Being the resourceful girl I am, I flag down a school bus and persuade the driver to give me a ride. Okay, no, more like it was them that saw me walking on the side of the road and offered to give me a ride since they were obviously heading in my direction. I learned as I accepted this offer and took my seat that it was a church group, also heading to the same mall I was going. I dunno...maybe it was a trip to boost group morale? I was on this trip to boost my morale, wasn't it?

To my shock, as I saw down, who was sitting across from me??? A co-worker of mine! He and my manager were quite good friends from what I gathered at work. He was a very nice young gentleman. Reminded me of boys from home. (hometown, not the other "back home") But the strange this was, he was acting like he didn't know me. For some reason, the entire group was calling him by a different name. And a name I had never heard him being called before (this co-worker of mine is one with name nicknames).

I guess the church group had one more stop to make on it's way before we reached the mall.
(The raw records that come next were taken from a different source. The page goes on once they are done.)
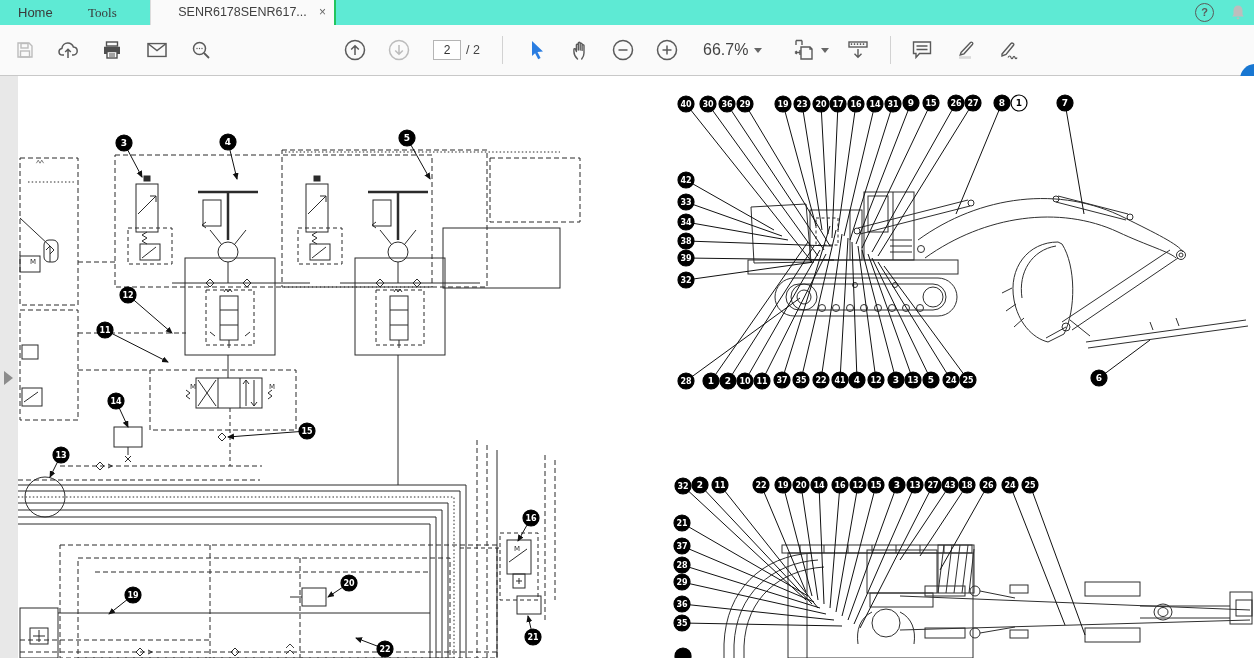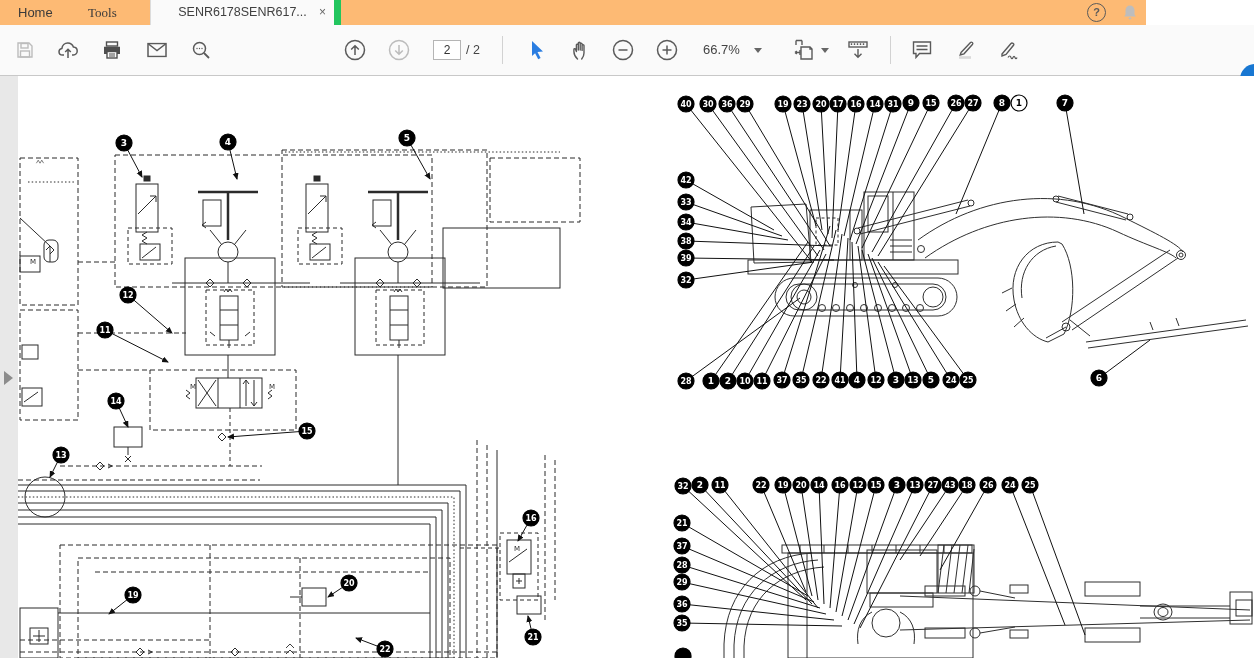"Home" .tabbar { background: #fdba74 -> #5eead4; width: 1146px -> 1254px }
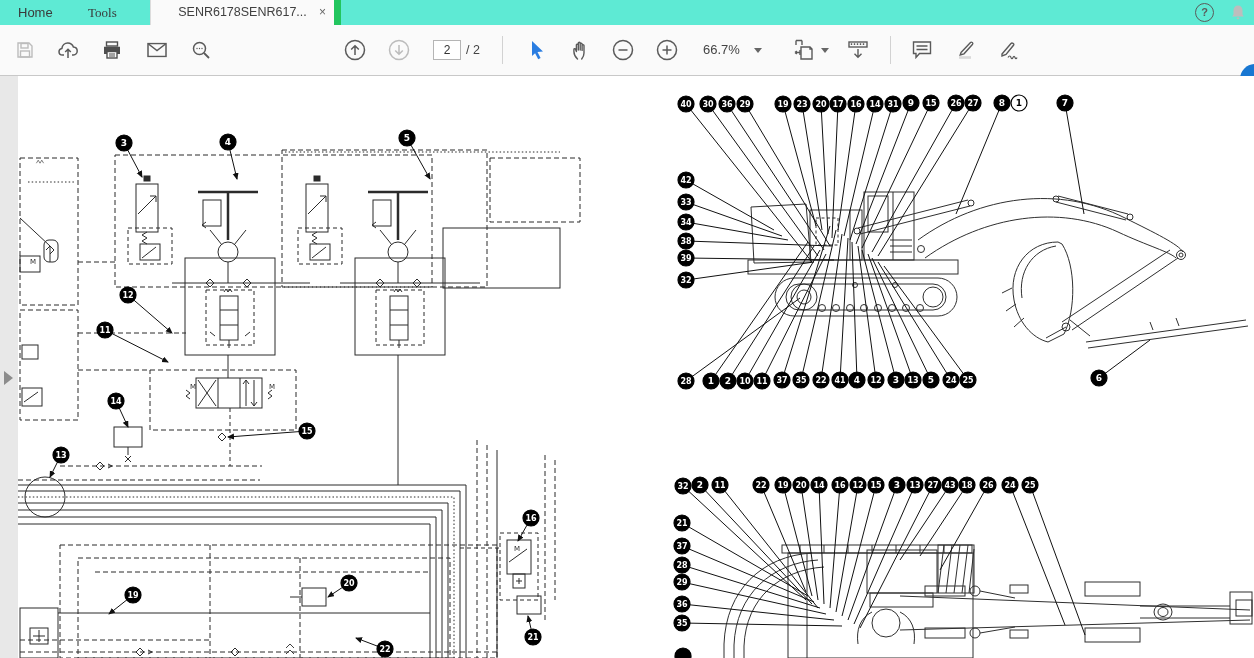"SENR6178SENR617..." .tab-doc { border-right: 7px solid #22c55e -> 2px solid #22c55e }
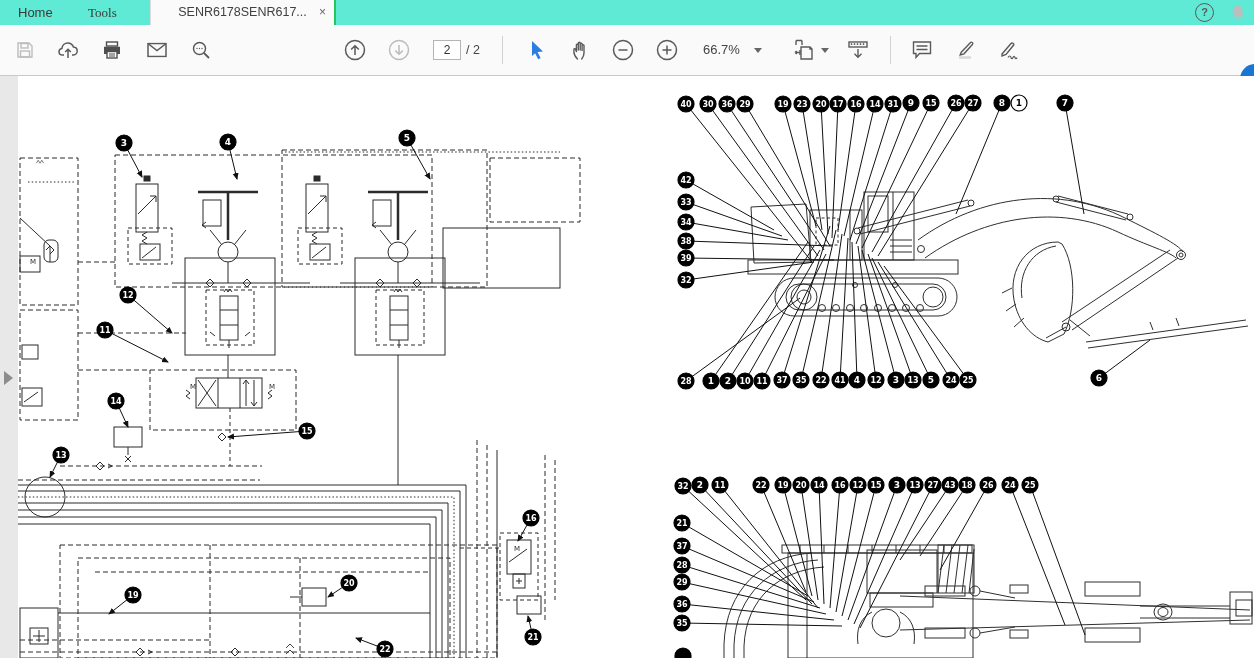"66.7%" .zoomtxt { font-size: 13px -> 16px }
They stopped over and picked up some girl. Of course this girl had to choose to sit beside. And of course she had to want to take up the entire seat. And of course she had to start elbowing. And I had to elbow back. And then she started screaming and crying. And NO, she wasn't 5. This was a 20 year old girl here, ladies and gentlemen. Well the advantage of being a crybaby in this church group versus being the hitchhiker they picked up on the side of the road? The church group believes the crybaby. I was removed to the back of the bus, and get this - they put my co-worker on guard duty! Like I posed a greater risk than Elbow McElbow-Face!

Whatever! That's all I was thinking by this point. I'm gonna get to the mall and key the bus! Thankfully, though my co-worker acted like he didn't know me, he was still a lenient guard because he did recognize me. When we finally reached our destination, of course I couldn't go shopping yet? Why you may ask???....

...because the Business Manager from my old job was there! Like right there in the middle of the main entrance to the mall, sitting herself down beside the stupid water fountain. Now given my current state of mind, this meeting was of course where I had to give her a piece of my mind. Out came everything - how I was mislead into accepting the position, how she distanced herself from all the real issues in the work place, how she let the manager run that place into the ground when she should have intervened - stuff I didn't even know came out of me.

At this point I walked off indignantly...walked away from the stupid day at work and the stupid church group and the stupid elbowing girl on the bus and the stupid Business Manager.

Oh, and did I mention this was all a dream?